In 1903, Cavite High School moved its operations to a highly spacious, though legally contested, parcel of government property that housed an old Spanish military hospital. The student population expanded rapidly within this new layout, leading advanced students to organize the institution's first competitive debating society during that same year. Campus life flourished as the school administration established its inaugural baseball team in 1904, followed closely by a dedicated track and field athletic team in 1905. However, this golden period of growth was interrupted when the Supreme Court of the Philippines ordered the government land to be returned to the possession of the Roman Catholic Church. This legal eviction forced the high school to quickly relocate to P. Gomez Street, taking over the former official residence of the Spanish Provincial Governor. It was here that the school celebrated its first five graduates—four males and one female—in 1908. After a temporary shift to the Caridad Preparatory facility in 1928, the institution finally secured its permanent home: a sprawling 6-hectare lot generously donated by the Caridad Estate of Cavite, Inc. This historic transaction was made possible by Hammond H. Buck, who had transitioned from his early work in the Bureau of Education into private real estate development.
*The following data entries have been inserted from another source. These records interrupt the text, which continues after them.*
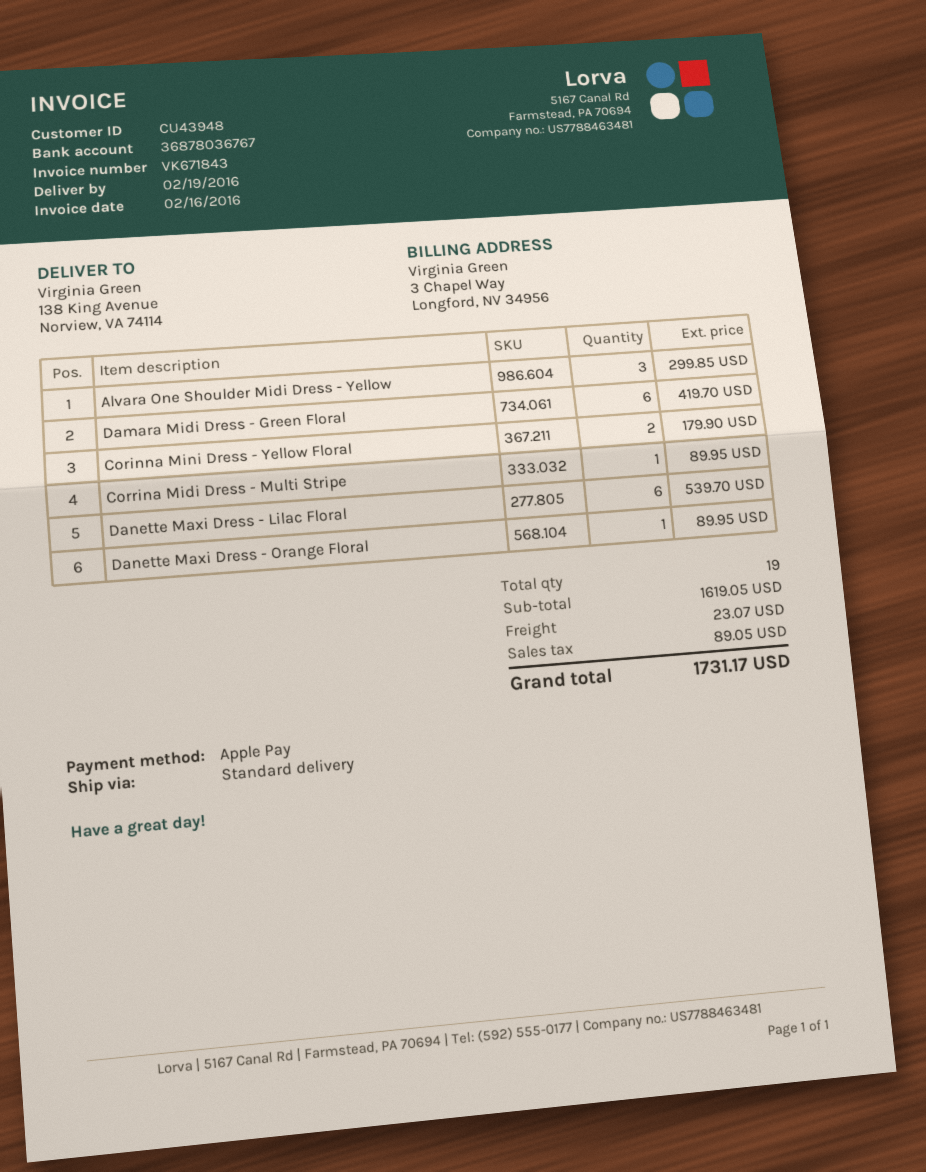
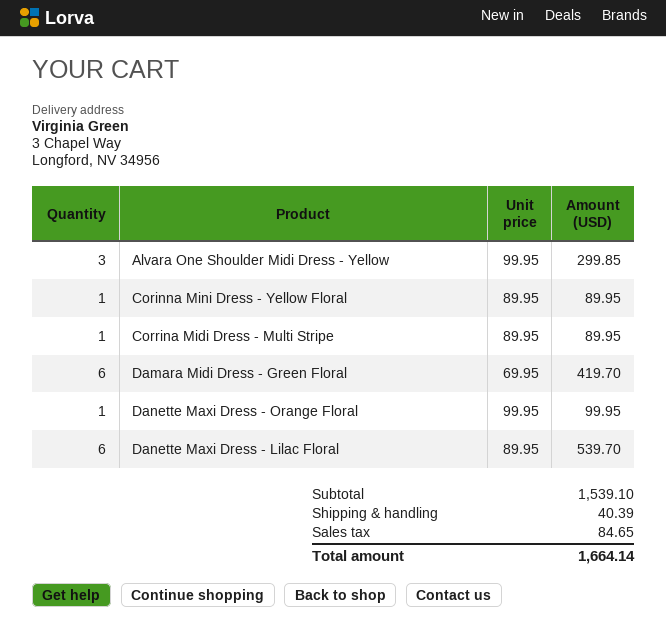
ship to: 138 King Avenue, Norview, VA 74114 -> 3 Chapel Way, Longford, NV 34956
Corinna Mini Dress - Yellow Floral: 2 for 179.90 -> 1 for 89.95
Danette Maxi Dress - Orange Floral: 1 for 89.95 -> 1 for 99.95
subtotal: 1619.05 -> 1539.10
shipping: 23.07 -> 40.39
tax: 89.05 -> 84.65
total: 1731.17 -> 1664.14

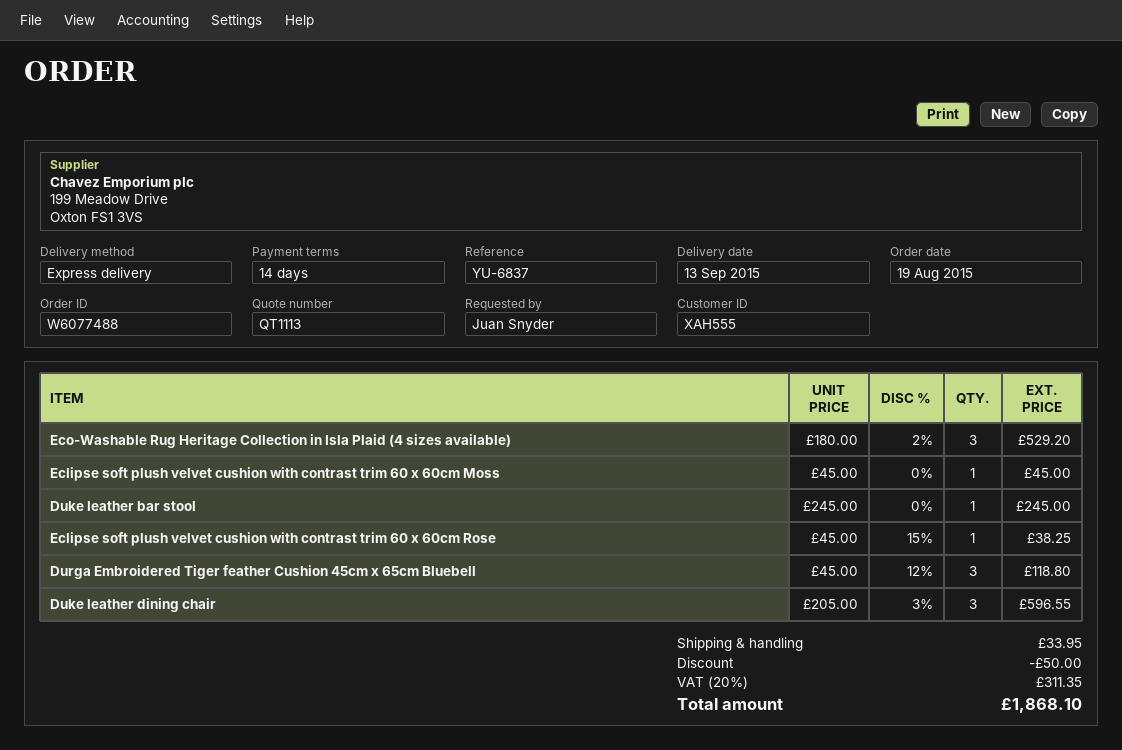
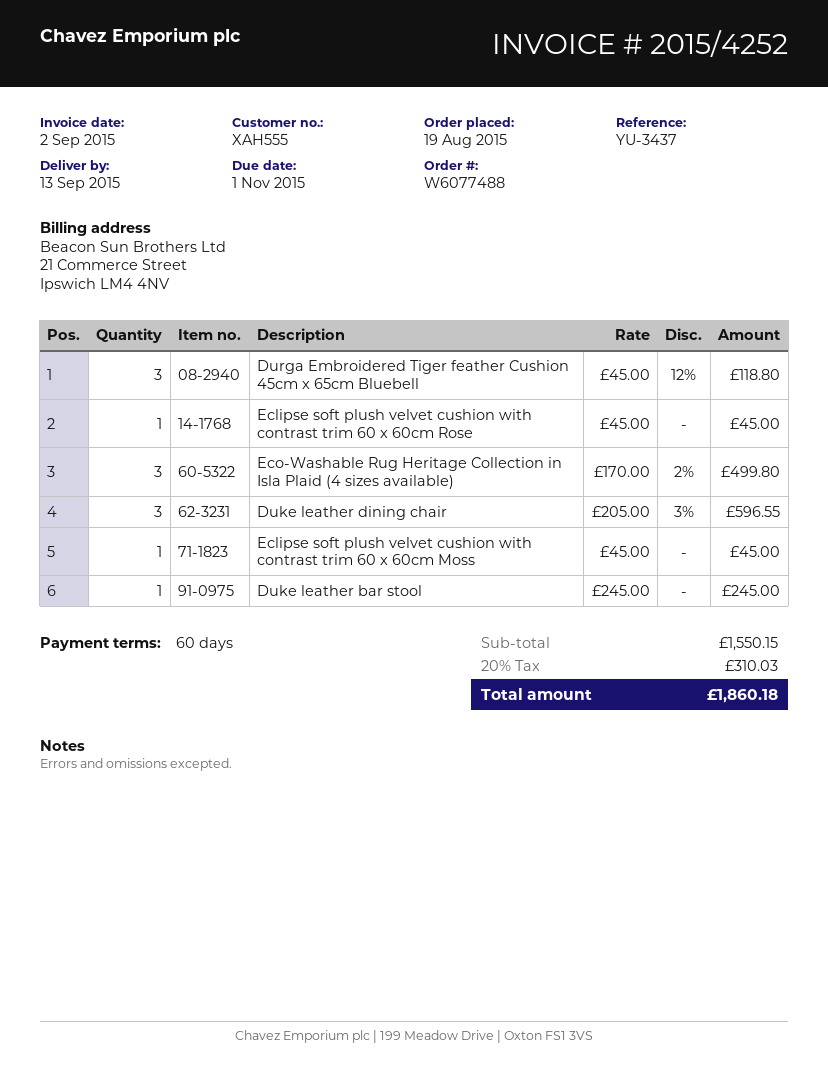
payment terms: 14 days -> 60 days
reference: YU-6837 -> YU-3437
Eco-Washable Rug Heritage Collection in Isla Plaid (4 sizes available): 3 x 180.00 - 2% = 529.20 -> 3 x 170.00 - 2% = 499.80
Eclipse soft plush velvet cushion with contrast trim 60 x 60cm Rose: 1 x 45.00 - 15% = 38.25 -> 1 x 45.00 = 45.00
discount: 50.00 -> none
shipping: 33.95 -> none
tax: 20% = 311.35 -> 20% = 310.03
total: 1868.10 -> 1860.18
The academic landscape underwent a major modernization in 1957 under the administration of Principal Jose T. Bernal with the launch of the innovative "2-2 Plan" curriculum. This pedagogical framework split the secondary tracking system, giving junior and senior high school students the autonomy to select an educational track that best matched their skills: either vocational training, a college preparatory track, or a flexible elective curriculum. Under this setup, junior students were regularly deployed directly to the Cavite Naval Operating Base—now known as Naval Base Cavite—to undergo practical on-the-job training. These apprenticeships allowed students to specialize in mechanical repairs, machinery operations, practical electricity, welding, sheet metal fabrication, shipfitting, pipefitting, or foundry work. Concurrently, male students remaining on campus completed specialized woodworking courses within the school's dedicated shop, while female students trained in hair science, dressmaking, and fashion design within the campus Home Economics Laboratory.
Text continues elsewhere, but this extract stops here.